I am going to be picking up a donated 1984 Nissan 300zx soon. It runs and needs some work such as body and it also over heats. This will be my first project car but have wanted to do this for a while. 

My questions are.

What should I change, check first? I was thinking change the spark plugs, oil, radiator fluid, air filters, and maybe brake fluid.

What oil do I want to use?
Where should I order parts from?

It has 40,000 miles on it and is a anniversary edition. It has been garage kept but needs body work and probably needs a under coat done as well. 

Any help or guidance to anything I should do or check would be great. 
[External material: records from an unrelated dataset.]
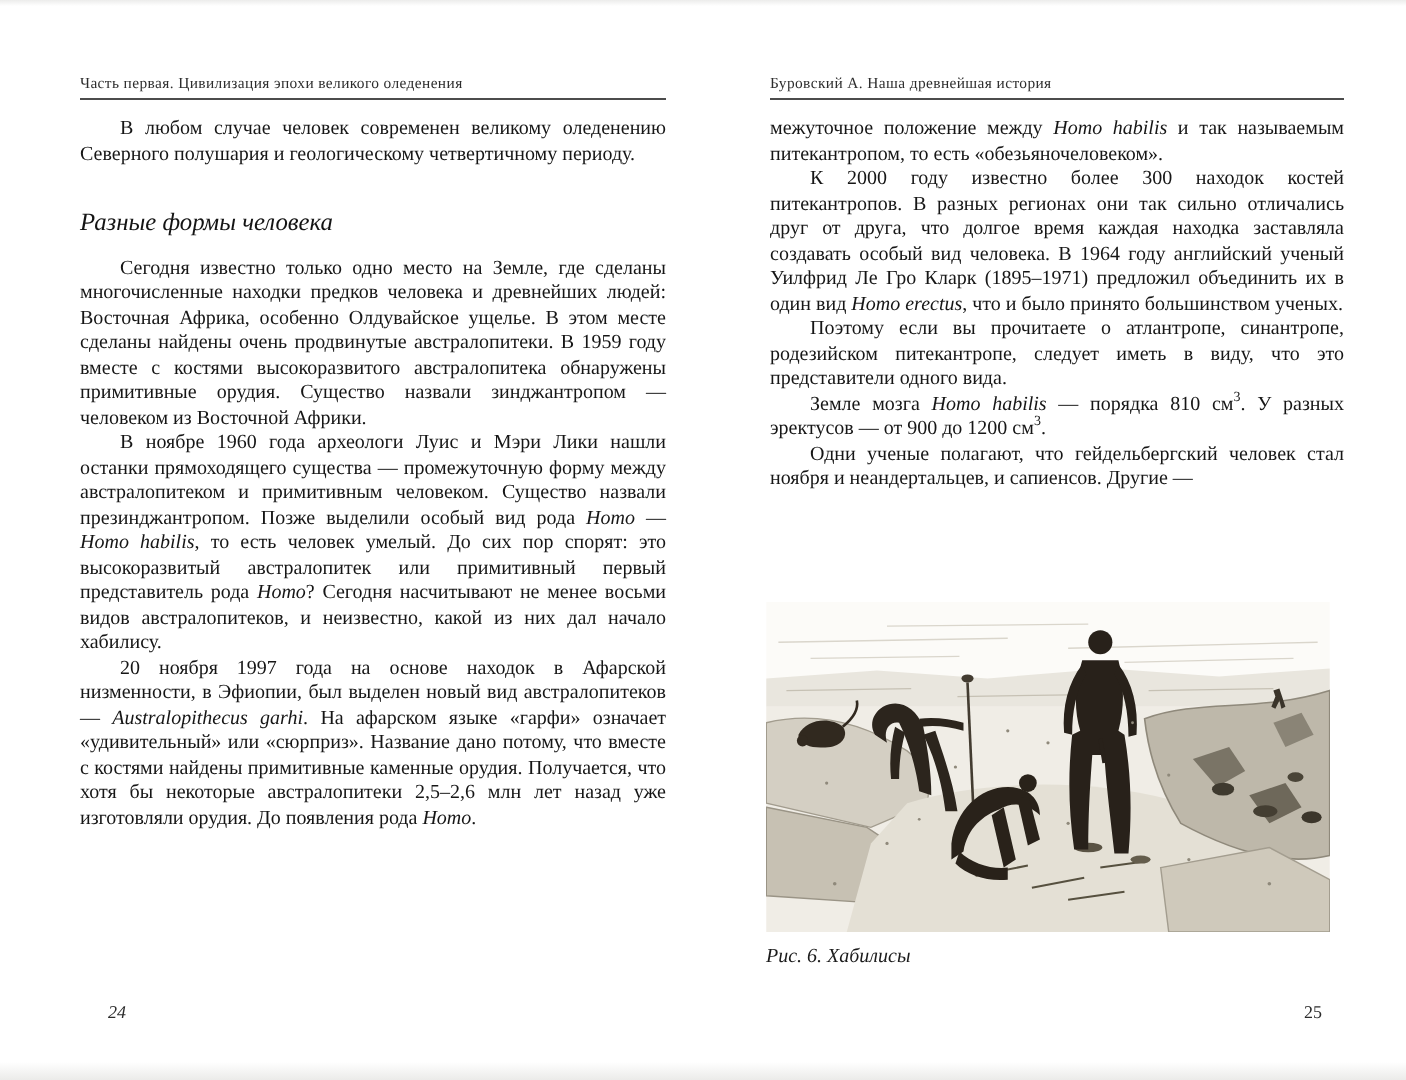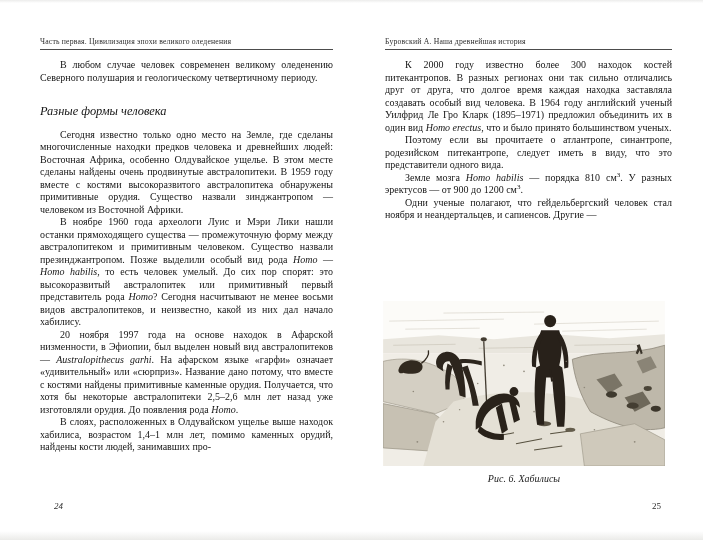"межуточное положение между Homo habilis" p.para { html: none -> <p><span>межуточное положение между </span><span>Homo habilis</span><span> и так называемым питекантропом, то есть «обезьяночеловеком».</span></p> }
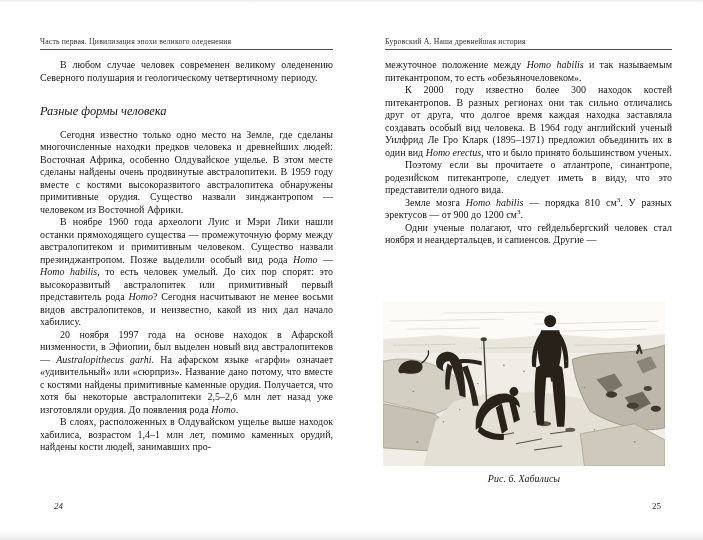"В слоях, расположенных в Олдувайском" p.para { html: <p><span>В слоях, расположенных в Олдувайском ущелье выше находок хабилиса, возрастом 1,4–1 млн лет, помимо каменных орудий, найдены кости людей, занимавших про-</span></p> -> none }
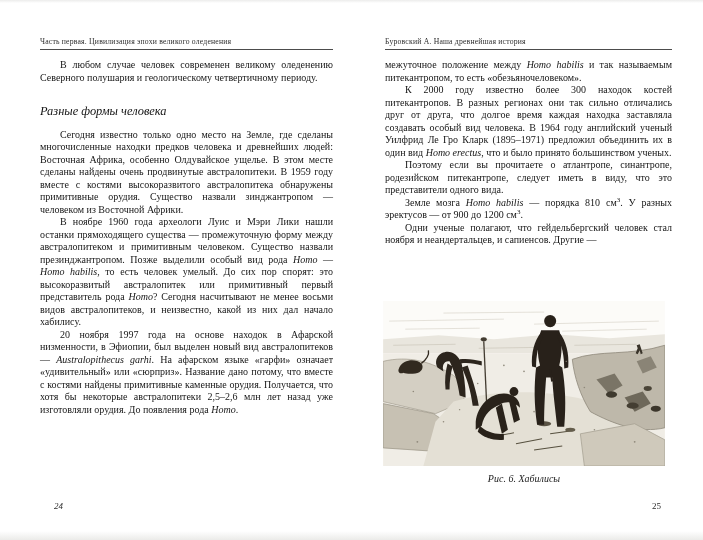"Рис. 6. Хабилисы" .figure-block { text-align: center -> none }
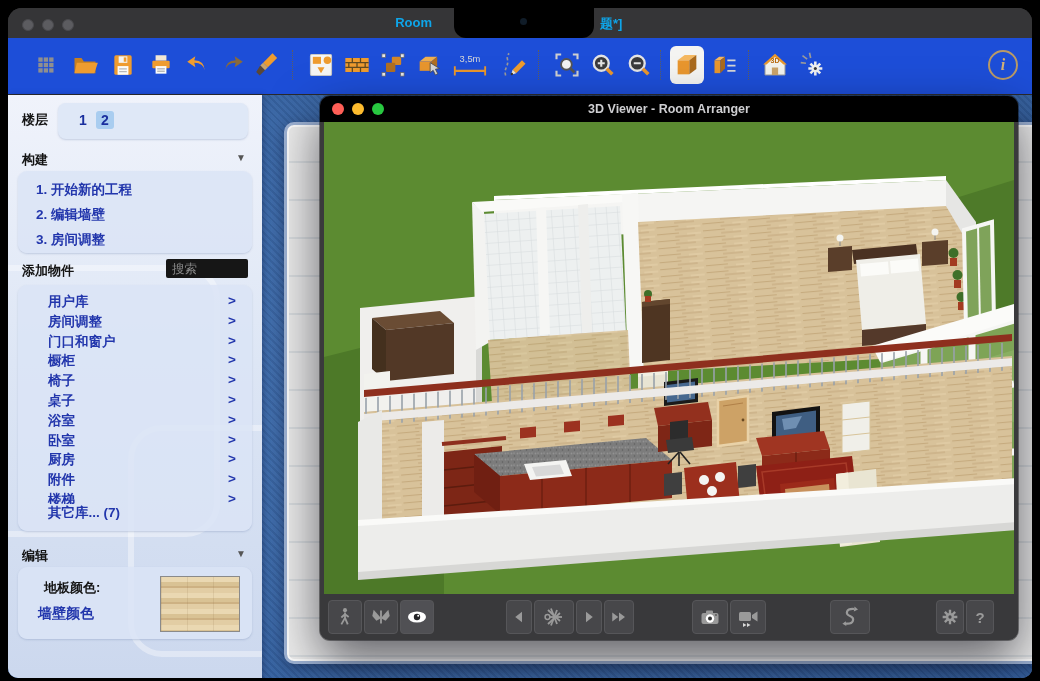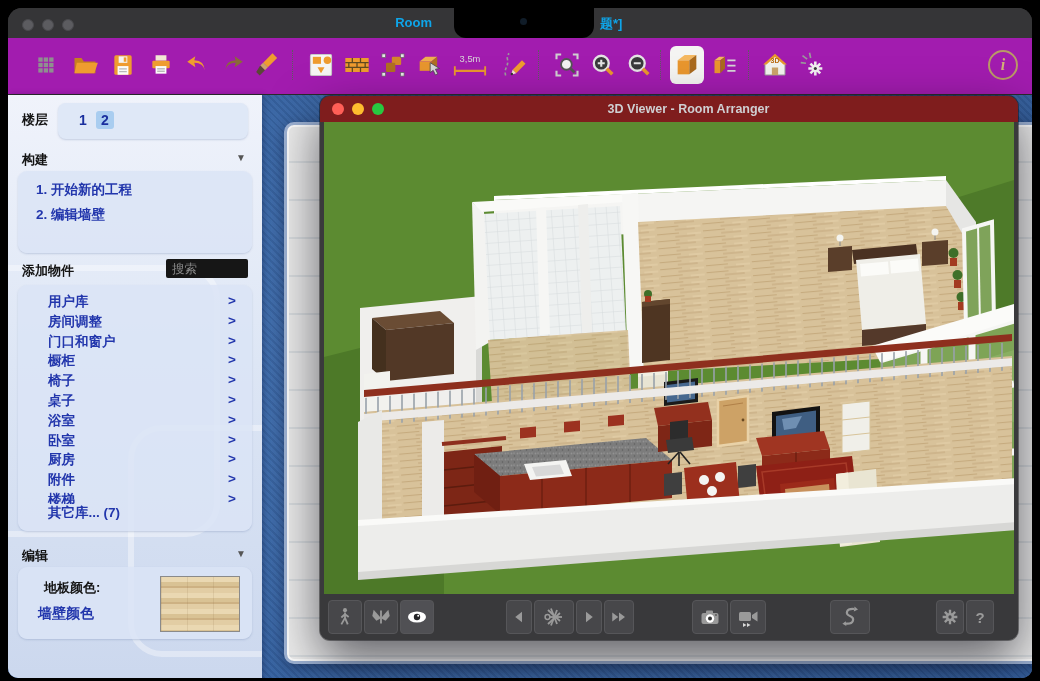"3,5m" #toolbar { background: #a21caf -> #1d4ed8 }
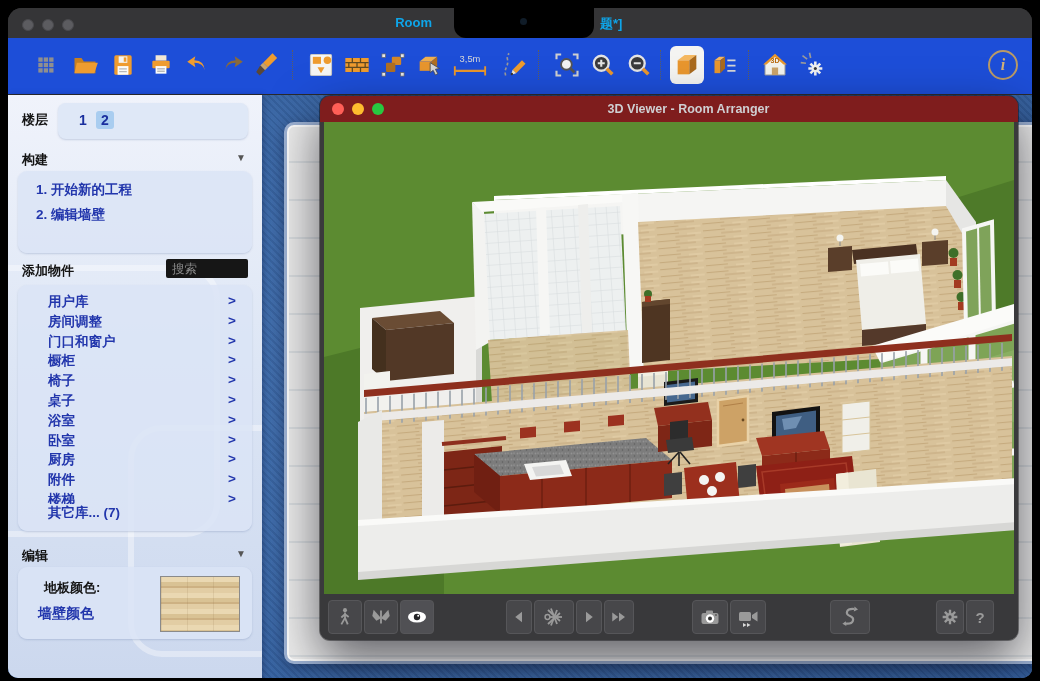"3D Viewer - Room Arranger" #viewer-titlebar { background: #7f1d1d -> #000000; padding-left: 13px -> none }
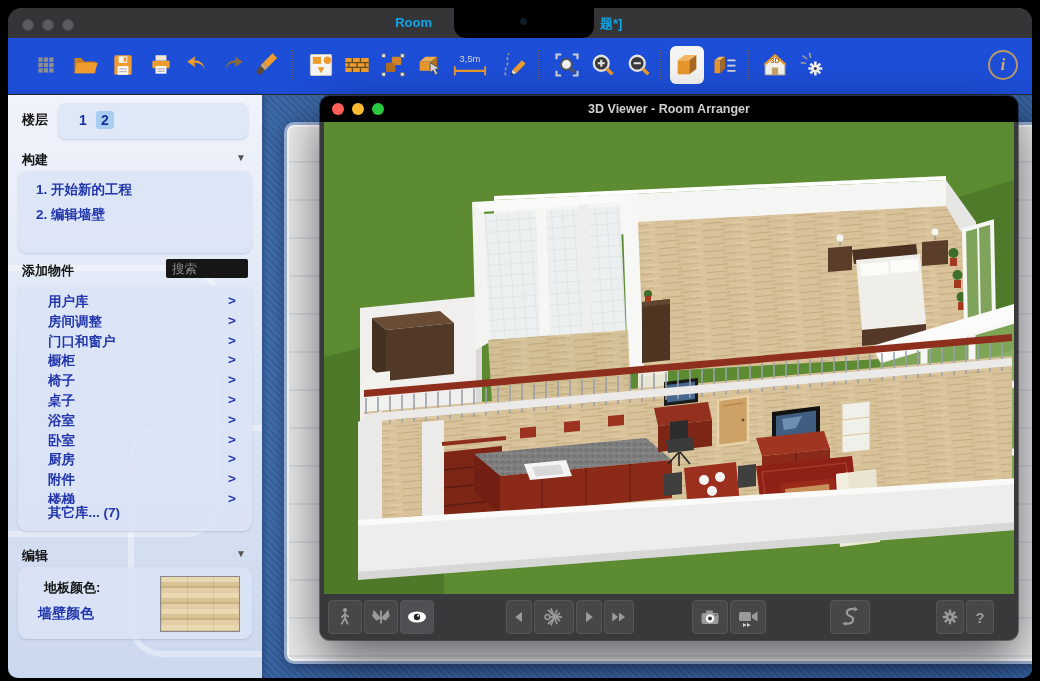"3. 房间调整" div.step-line { html: none -> <div>3. 房间调整</div> }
Also if anyone wants to help me one on one you can aim me at reimermatt.
Also I will have some help from people that have worked on cars but just wanted to get a lot more info before I start.


----------



## Spongerider (Nov 18, 2002)

Nice! How many miles are on her? I would just do a major tune up and go from there. Who knows when she was last serviced.


----------



## bigaudiofanatic (Jun 18, 2010)

bigaudiofanatic said:


> Hello all, my name is Matthew everyone calls me Matt. I have been into cars for 6 years now mostly electronics and advanced car audio systems.
> 
> I am going to be picking up a donated 1984 Nissan 300zx soon. It runs and needs some work such as body and it also over heats. This will be my first project car but have wanted to do this for a while.
> 
> ...


If not a bit more


----------



## bigaudiofanatic (Jun 18, 2010)

Spongerider said:


> Nice! How many miles are on her? I would just do a major tune up and go from there. Who knows when she was last serviced.


So things like

Radiator Flush
Spark plugs and wires
Oil Change what kind?
Air Filter
Battery
Timing belt
Valve adjustments


----------



## Xyclonik (Feb 9, 2009)

I use the Delo 400 15w-40 in my Z's.


----------



## bigaudiofanatic (Jun 18, 2010)

What I am looking for is it safe to use synthetic like mobile 1 or should I stick with something like Pennzoil.


----------



## Xyclonik (Feb 9, 2009)

I would not use any synthetic engine oils on an engine so old. Sure it may clean the engine, clean it so well that the seals and gaskets may start to leak. My Daily Driver z31 has over 433,000 miles on the original build and still going with proper maintenance with coventional engine oil. There is a sticky thread on the suggested best engine oil for the z31 (VG30) block. Read up on it if you like.


----------



## bigaudiofanatic (Jun 18, 2010)

I am sad to say I talked to the person who was going to give me the car. Well he talked to his uncle the was going to give it to me. He had already offered it to someone else. So unless there is a slim chance he does not take it I am not getting the 300zx. I hope I do get it though.


----------